US House of Representatives Passes Landmark Mental Health Legislation

The U.S. House of Representatives, by a vote of 268 to 148 has passed the Paul Wellstone Mental Health and Addiction Act of 2007. The struggle to achieve mental health parity with physical illness coverage has been going on for the last decade.

The bill is named after the late Senator Paul Wellstone, a Minnesota Democratic Senator who died in a plane crash in 2002. Wellstone had pushed the legislation for many years.

The Associated Press carried the following reactions to the bill:

”It’s a historic step,” said the late senator’s son, David, 42. ”It’s a civil rights bill for people with mental illnesses and chemical addiction. It forces insurance companies to treat them as they treat others.” …

The House bill was sponsored by Reps. Patrick Kennedy, D-R.I., who has battled depression, alcoholism and drug abuse, and Jim Ramstad, R-Minn., a recovering alcoholic who is Kennedy’s Alcoholics Anonymous sponsor.

”It’s about opening up the doors and ending the shadow of discrimination against the mentally ill,” said Kennedy.

Former first lady Rosalynn Carter, a longtime mental health advocate, said the bill would help erase the stigma of mental illness that prevents many people from seeking treatment.

 

The US Senate has previously passed a weaker version of the bill. The Senate bill was sponsored by Rep. Patrick Kennedy’s father, Senator Edward Kennedy and two Republicans – New Mexico Senator Pate Dominici and Wyoming Senator Mike Enzi. Senator Dominici has a daughter who has schizophrenia.

The House and Senate bill now go to conference committee. The house bill specifically says that mental illnesses and addiction disorders listed in the American Psychiatric Association’s Diagnostic and Statistical Manual of Mental Disorders would be covered under any plan offering mental health benefits.

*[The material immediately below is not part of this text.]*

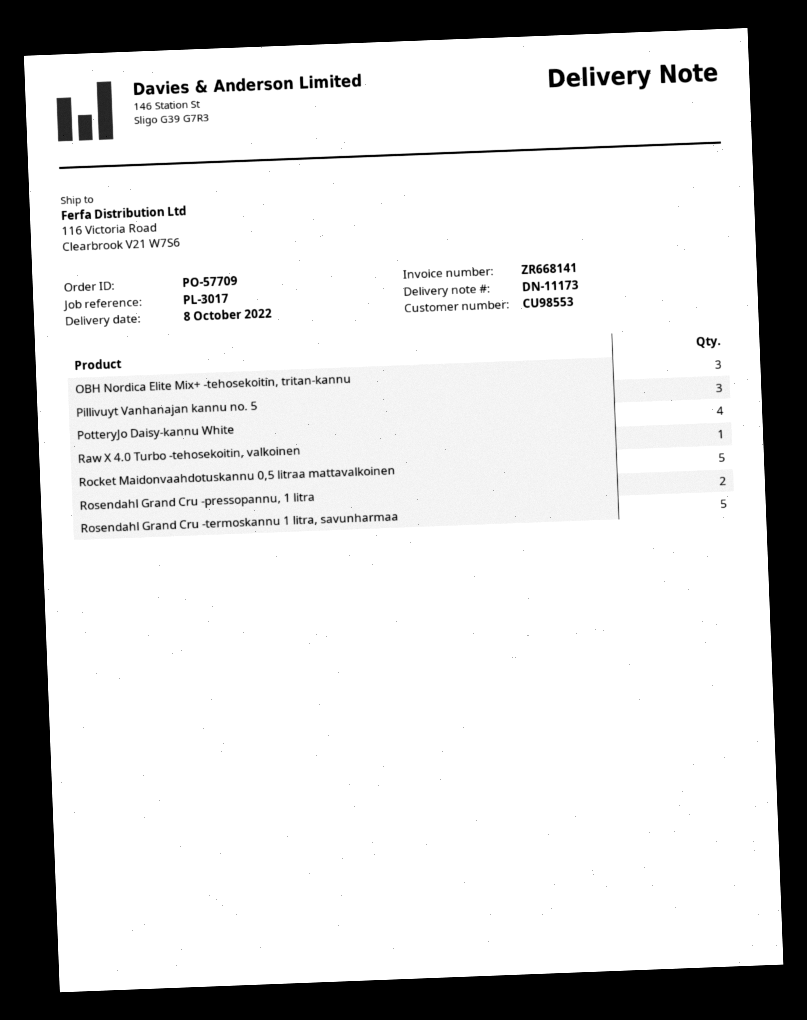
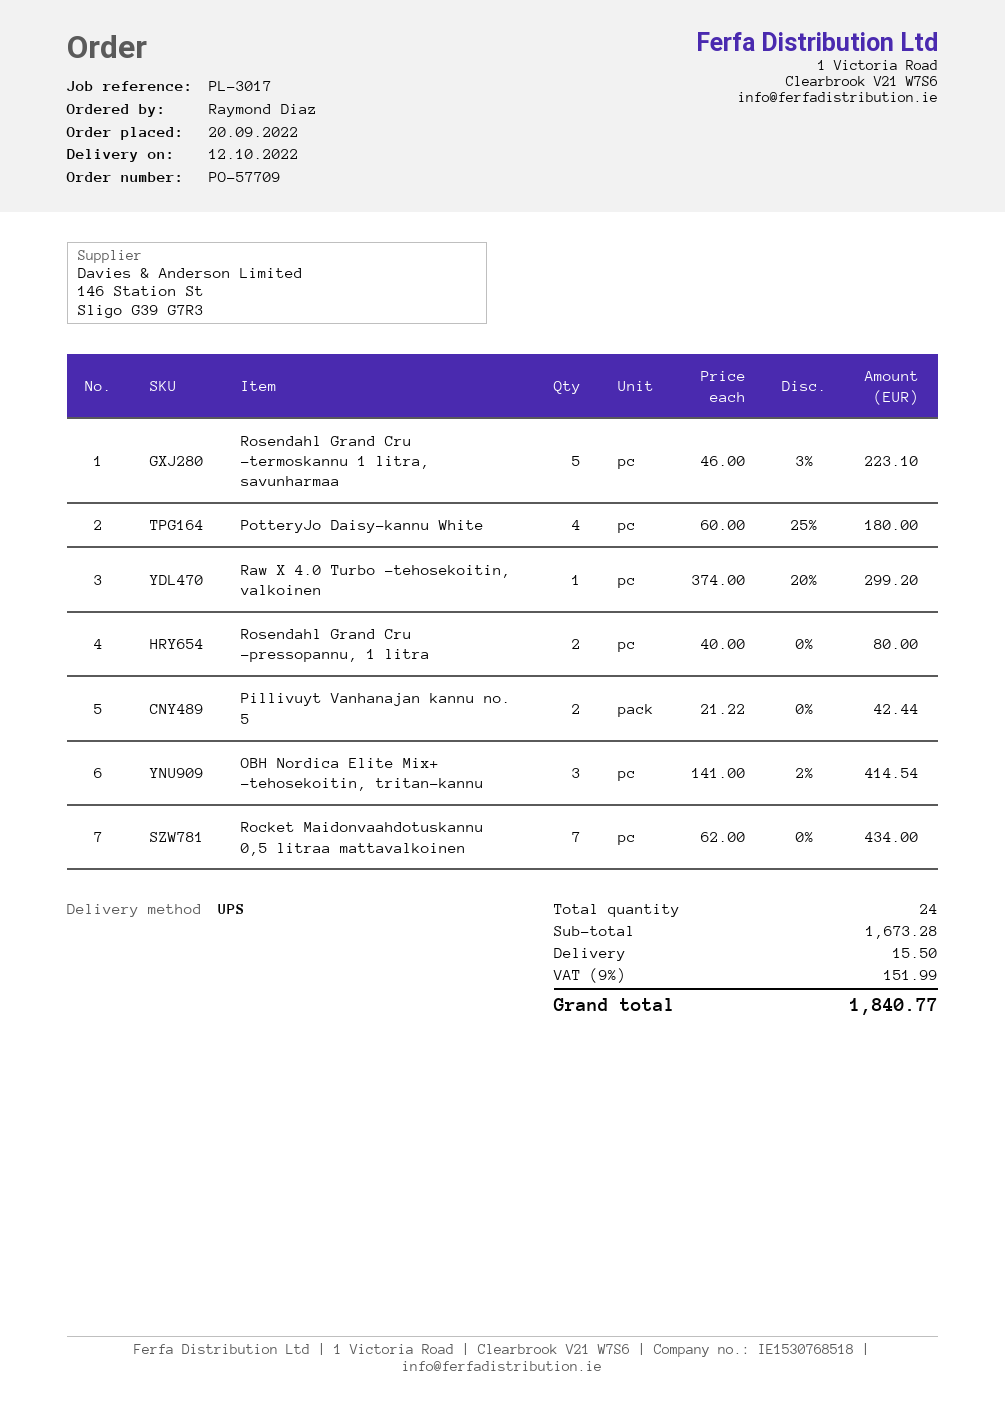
delivery date: 2022-10-08 -> 2022-10-12
Pillivuyt Vanhanajan kannu no. 5: 3 -> 2
Rocket Maidonvaahdotuskannu 0,5 litraa mattavalkoinen: 5 -> 7

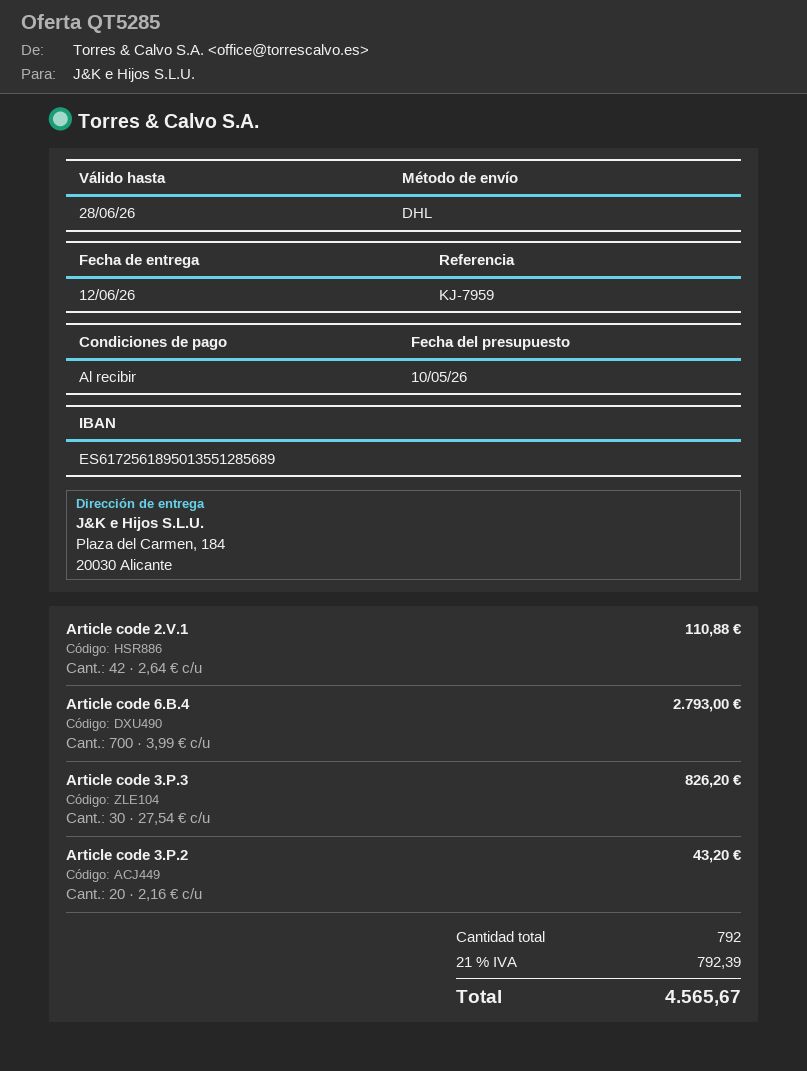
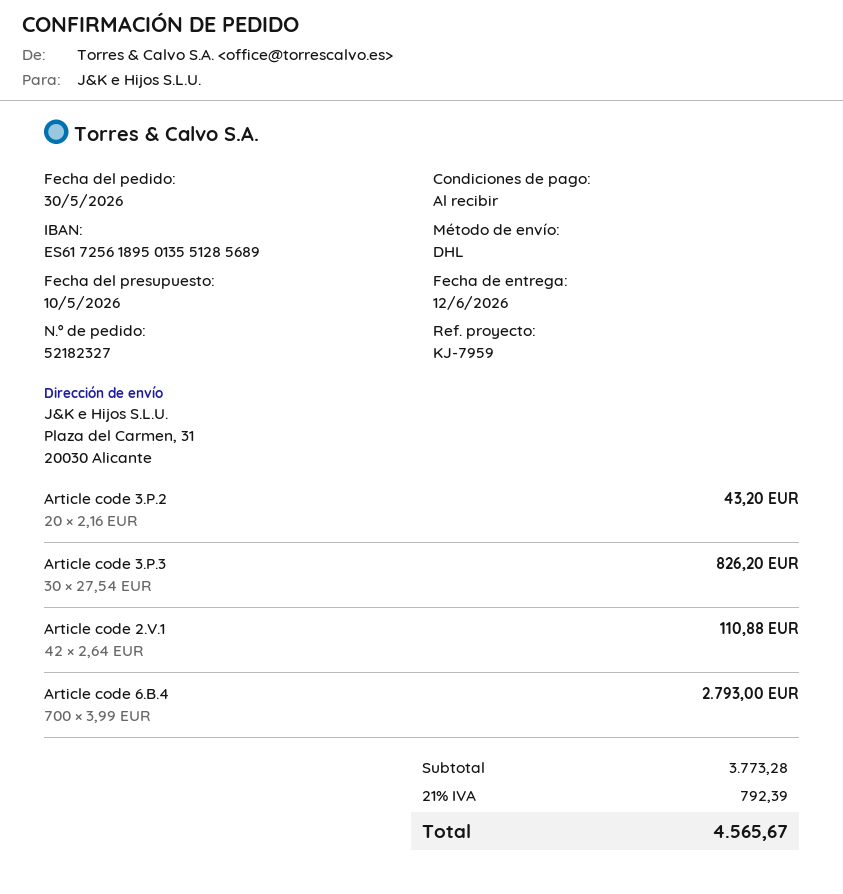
ship to: Plaza del Carmen, 184, 20030 Alicante -> Plaza del Carmen, 31, 20030 Alicante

The Senate version is less specific and allows more variation in what would be covered.

The Bush White House opposes the House bill – even though Bush has in the past said he supported mental health parity. As usual words are easy for Bush and seem to mean little , his action and inaction tells the truth of his beliefs. Just like his inaction on global warming says more of where he is coming from than the few token utterances he has said about the need to do something about global warming. Words are cheap in the Bush White House.